Web document revisions:
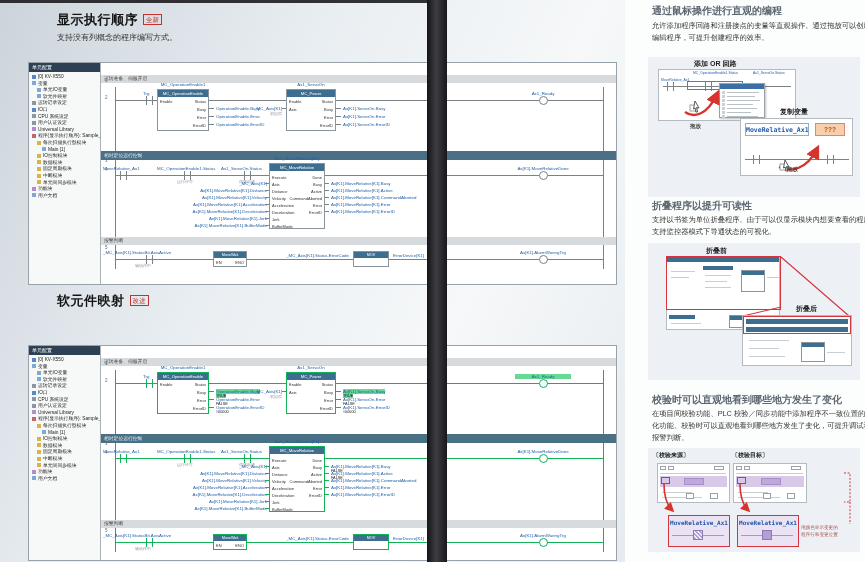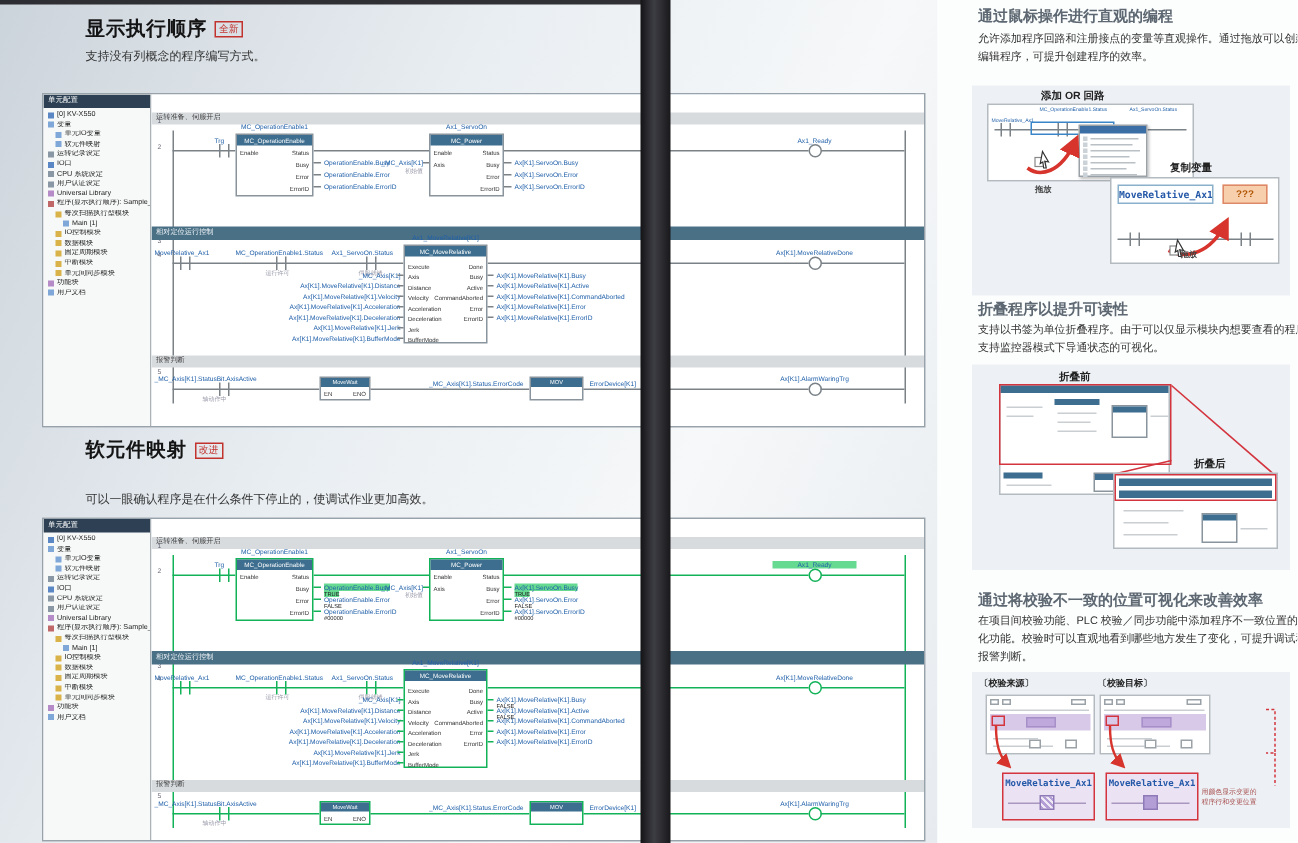--- a/index.html
+++ b/index.html
@@ -253,7 +253,6 @@
   <div class="abs z2" style="left:57px;top:291px">
     <span class="lh1">软元件映射</span><span class="badge">改进</span>
   </div>
-  <div class="abs z2 lbody" style="left:57px;top:326px">可以一眼确认程序是在什么条件下停止的，使调试作业更加高效。</div>
 
   <div id="shot2" class="abs shot z2 mon" style="left:28px;top:345px;width:589px;height:216px">
     <div class="abs tree">

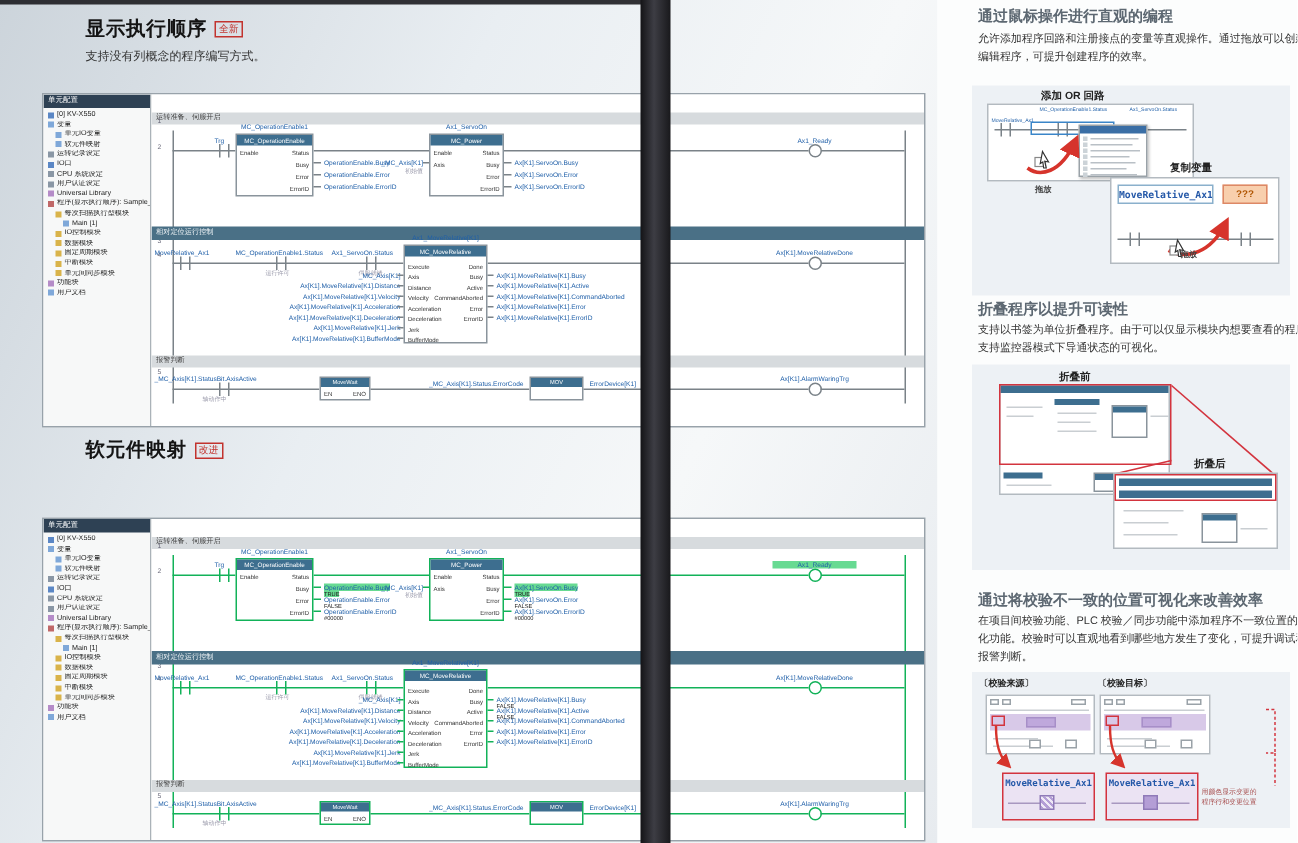--- a/index.html
+++ b/index.html
@@ -549,7 +549,7 @@
     </div>
   </div>
 
-  <div class="abs z6 rh1" style="left:652px;top:393px">通过将校验不一致的位置可视化来改善效率</div>
+  <div class="abs z6 rh1" style="left:652px;top:393px">校验时可以直观地看到哪些地方发生了变化</div>
   <div class="abs z6 rbody" style="left:652px;top:408px">在项目间校验功能、PLC 校验／同步功能中添加程序不一致位置的可视</div>
   <div class="abs z6 rbody" style="left:652px;top:420px">化功能。校验时可以直观地看到哪些地方发生了变化，可提升调试和维</div>
   <div class="abs z6 rbody" style="left:652px;top:432px">报警判断。</div>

**INSTRUCTIONS FOR THE TASK**
For every line of the data above that contains "style", copy that line.

**SOLUTION TO THIS TASK**
   <div class="abs z2" style="left:57px;top:291px">
-  <div class="abs z2 lbody" style="left:57px;top:326px">可以一眼确认程序是在什么条件下停止的，使调试作业更加高效。</div>
   <div id="shot2" class="abs shot z2 mon" style="left:28px;top:345px;width:589px;height:216px">
-  <div class="abs z6 rh1" style="left:652px;top:393px">通过将校验不一致的位置可视化来改善效率</div>
+  <div class="abs z6 rh1" style="left:652px;top:393px">校验时可以直观地看到哪些地方发生了变化</div>
   <div class="abs z6 rbody" style="left:652px;top:408px">在项目间校验功能、PLC 校验／同步功能中添加程序不一致位置的可视</div>
   <div class="abs z6 rbody" style="left:652px;top:420px">化功能。校验时可以直观地看到哪些地方发生了变化，可提升调试和维</div>
   <div class="abs z6 rbody" style="left:652px;top:432px">报警判断。</div>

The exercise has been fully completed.